Lecture 5 – Functions and Control

Data 94, Spring 2021

Motivation

We've seen a few in-built Python functions so far.

In [1]:
int('-14')              # Evaluates to -14
Out[1]:
-14
In [2]:
abs(-14)                # Evaluates to 14
Out[2]:
14
In [3]:
max(-14, 15)            # Evaluates to 15
Out[3]:
15
In [4]:
print('zoology')        # Prints zoology, evaluates to None
zoology

We don't currently have a good way to prevent our code from getting repetitive.
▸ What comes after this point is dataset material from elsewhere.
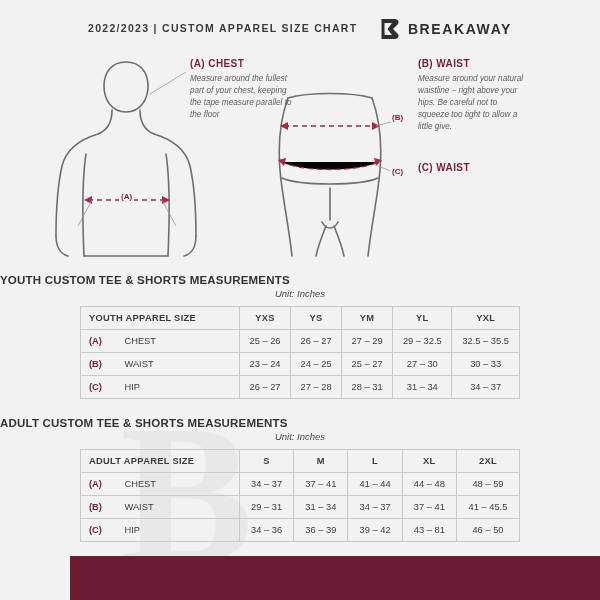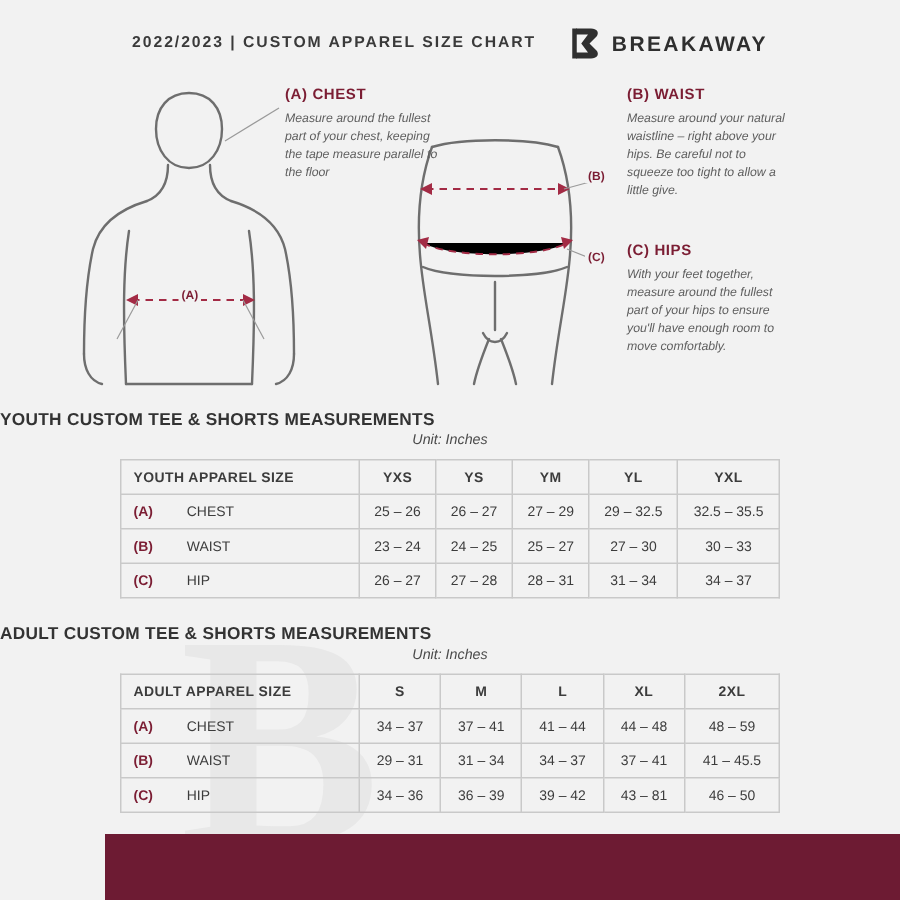"(C) HIPS" div.callout-title { text: HIPS -> WAIST }
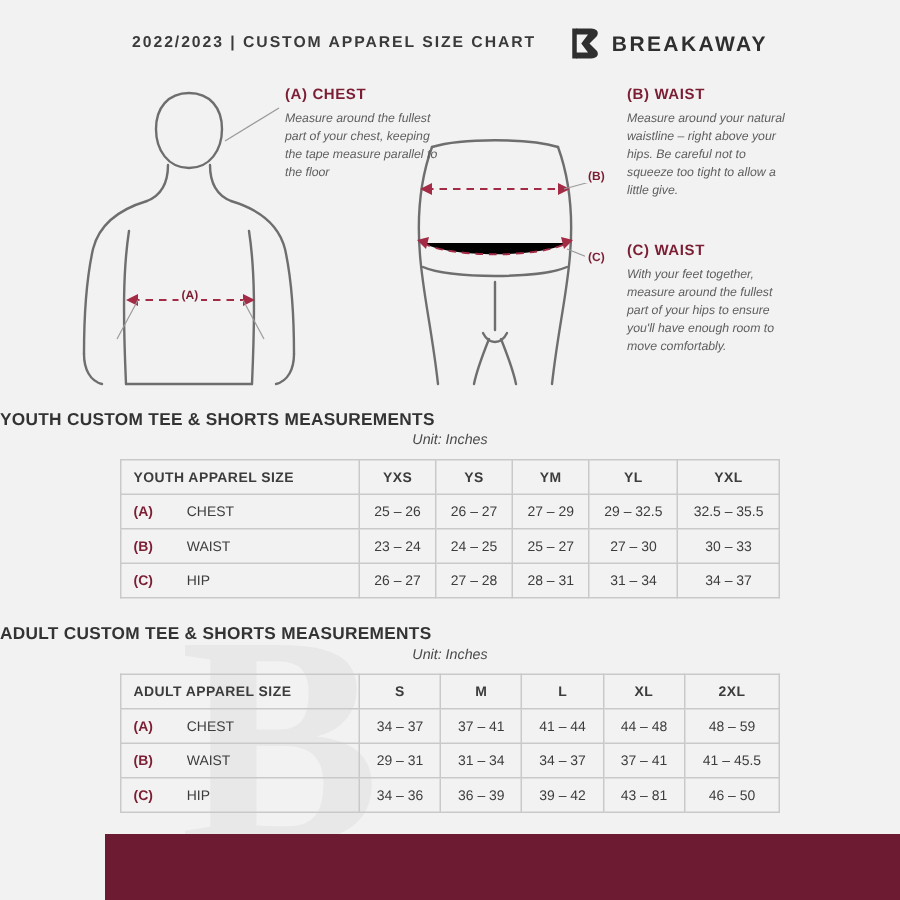"With your feet together, measure" div.callout-body { html: <div>With your feet together, measure around the fullest part of your hips to ensure you'll have enough room to move comfortably.</div> -> none }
For example, if we want to determine whether or not different students are ready to graduate:

In [5]:
units_1 = 104
year_1 = 'sophomore'
ready_to_graduate_1 = (year_1 == 'senior') and (units_1 >= 120)
ready_to_graduate_1
Out[5]:
False
In [6]:
units_2 = 121
year_2 = 'senior'
ready_to_graduate_2 = (year_2 == 'senior') and (units_2 >= 120)
ready_to_graduate_2
Out[6]:
True
In [7]:
units_3 = 125
year_3 = 'junior'
ready_to_graduate_3 = (year_3 == 'senior') and (units_3 >= 120)
ready_to_graduate_3
Out[7]:
False

Functions

Here's a better solution:

In [8]:
def ready_to_graduate(year, units):
    return (year == 'senior') and (units >= 120)
In [9]:
ready_to_graduate(year_1, units_1)
Out[9]:
False
In [10]:
ready_to_graduate(year_2, units_2)
Out[10]:
True
In [11]:
ready_to_graduate(year_3, units_3)
Out[11]:
False

By using a function, we only had to write out the logic once, and could easily call it any number of times.

Other function examples:

In [12]:
# This function has one parameter, x.
# When we call the function, the value we pass in
# as an argument will replace x in the computation.

def triple(x):
    return x*3
In [13]:
triple(15)
Out[13]:
45
In [14]:
triple(-1.0)
Out[14]:
-3.0
In [15]:
# Functions can have zero parameters!
def always_true():
    return True

# The body of a function can be
# longer than one line.
def pythagorean(a, b):
    c_squared = a**2 + b**2
    return c_squared**0.5
In [16]:
always_true()
Out[16]:
True
In [17]:
# Good
def square(x):
    return x**2
In [18]:
# Bad
def square(x):
return x**2
  File "<ipython-input-18-a3cc806c6b2f>", line 3
    return x**2
    ^
IndentationError: expected an indented block

Parameters and return values

Scoping

In [19]:
def eat(zebra):
    return 'ate ' + zebra
In [20]:
eat('lionel')
Out[20]:
'ate lionel'
In [21]:
zebra
---------------------------------------------------------------------------
NameError                                 Traceback (most recent call last)
<ipython-input-21-65496db47d6a> in <module>
----> 1 zebra

NameError: name 'zebra' is not defined
In [22]:
N = 15
def half(N):
    return N/2
In [23]:
half(0)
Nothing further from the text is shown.